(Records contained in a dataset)
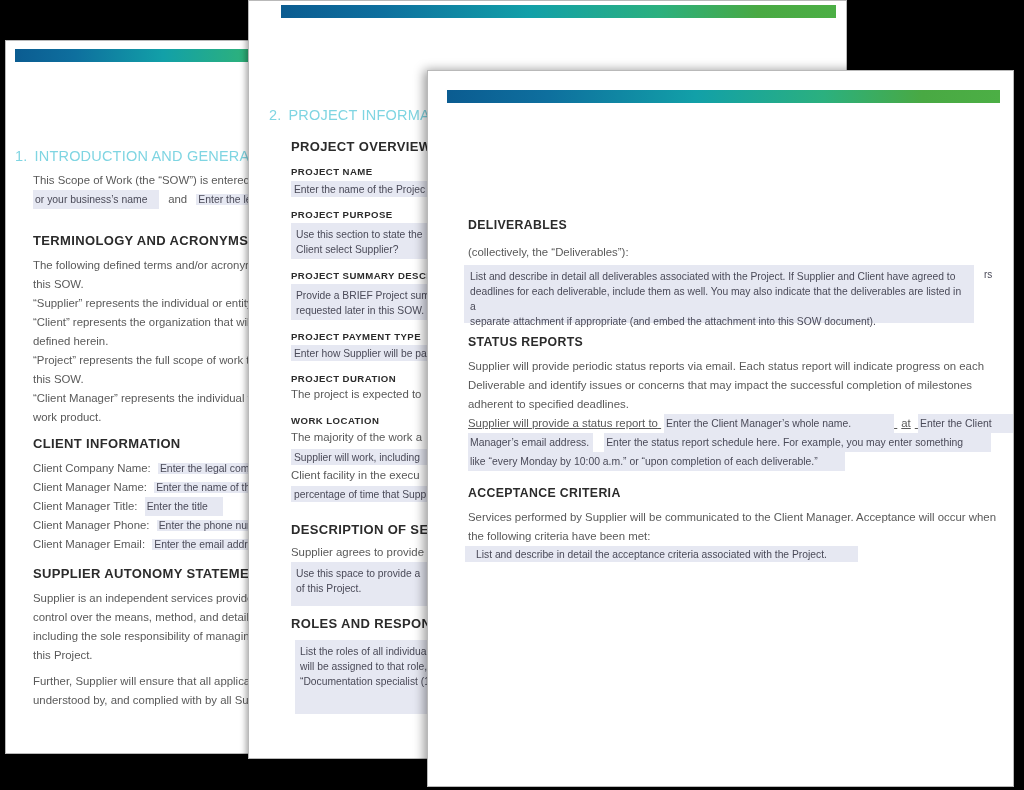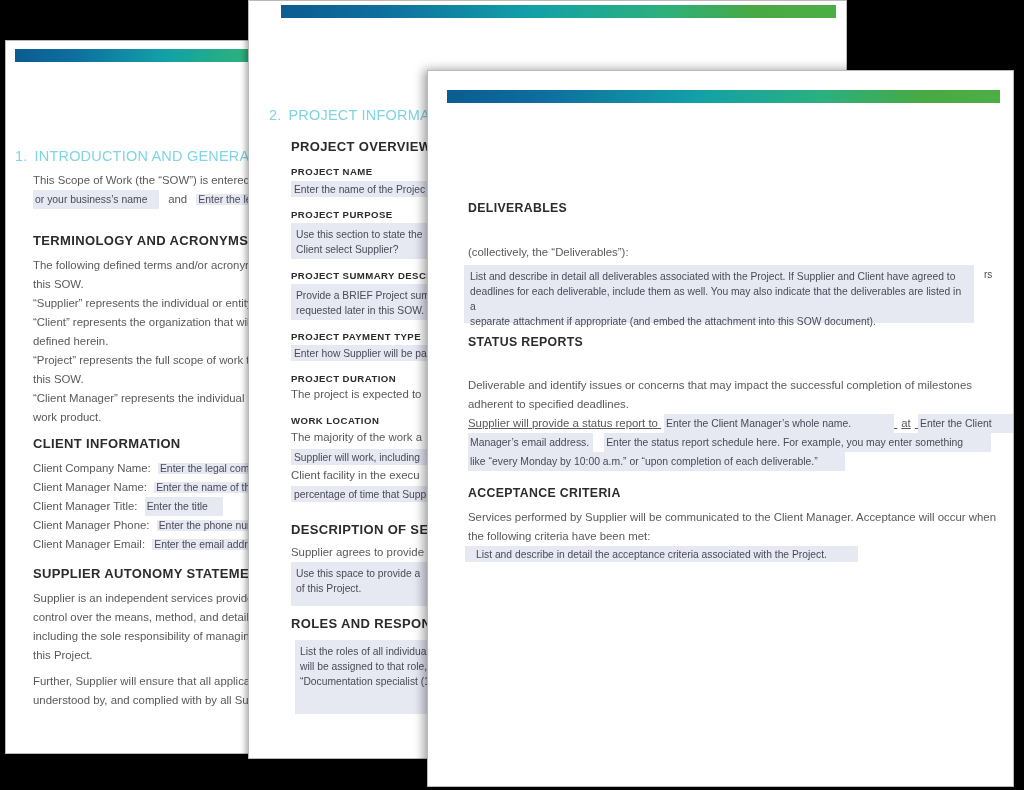--- a/index.html
+++ b/index.html
@@ -195,31 +195,32 @@
 
     <div class="h-sub big" style="left:42px; top:615px;">ROLES AND RESPONS</div>
     <div class="blk" style="left:46px; top:639px; width:175px; height:74px; white-space:pre-line;">List the roles of all individual
 will be assigned to that role, 
 “Documentation specialist (1</div>
   </div>
 
   <div class="page front clip" style="left:427px; top:70px; width:587px; height:717px;">
     <div class="grad-bar" style="left:19px; top:19px; width:553px;"></div>
 
-    <div class="h-sub" style="left:40px; top:130px;">DELIVERABLES</div>
+    <div class="h-sub" style="left:40px; top:147px;">DELIVERABLES</div>
     <div class="body-t nowrap" style="left:40px; top:172px;">(collectively, the “Deliverables”):</div>
 
     <div class="blk" style="left:36px; top:194px; width:510px; height:58px; padding:4px 6px;">
       <div>List and describe in detail all deliverables associated with the Project. If Supplier and Client have agreed to</div>
       <div>deadlines for each deliverable, include them as well. You may also indicate that the deliverables are listed in a</div>
       <div>separate attachment if appropriate (and embed the attachment into this SOW document).</div>
     </div>
     <div style="position:absolute; left:556px; top:198px; color:#4a4a58; font-size:10px;">rs</div>
 
     <div class="h-sub" style="left:40px; top:264px;">STATUS REPORTS</div>
+    <div class="body-t nowrap" style="left:40px; top:286px;">Supplier will provide periodic status reports via email. Each status report will indicate progress on each</div>
     <div class="body-t nowrap" style="left:40px; top:305px;">Deliverable and identify issues or concerns that may impact the successful completion of milestones</div>
     <div class="body-t nowrap" style="left:40px; top:324px;">adherent to specified deadlines.</div>
 
     <div class="lbl-run" style="left:40px; top:343px;text-decoration:underline;">
       <span>Supplier will provide a status report to</span>
       <span class="fld" style="display:inline-block; width:230px; margin-left:3px;">Enter the Client Manager’s whole name.</span>
       <span style="margin:0 4px;">at</span>
       <span class="fld" style="display:inline-block; width:96px;">Enter the Client</span>
     </div>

## Work to be completed
Search the records for the word "provide" and copy every line where it occurs.

## Response
+    <div class="body-t nowrap" style="left:40px; top:286px;">Supplier will provide periodic status reports via email. Each status report will indicate progress on each</div>
       <span>Supplier will provide a status report to</span>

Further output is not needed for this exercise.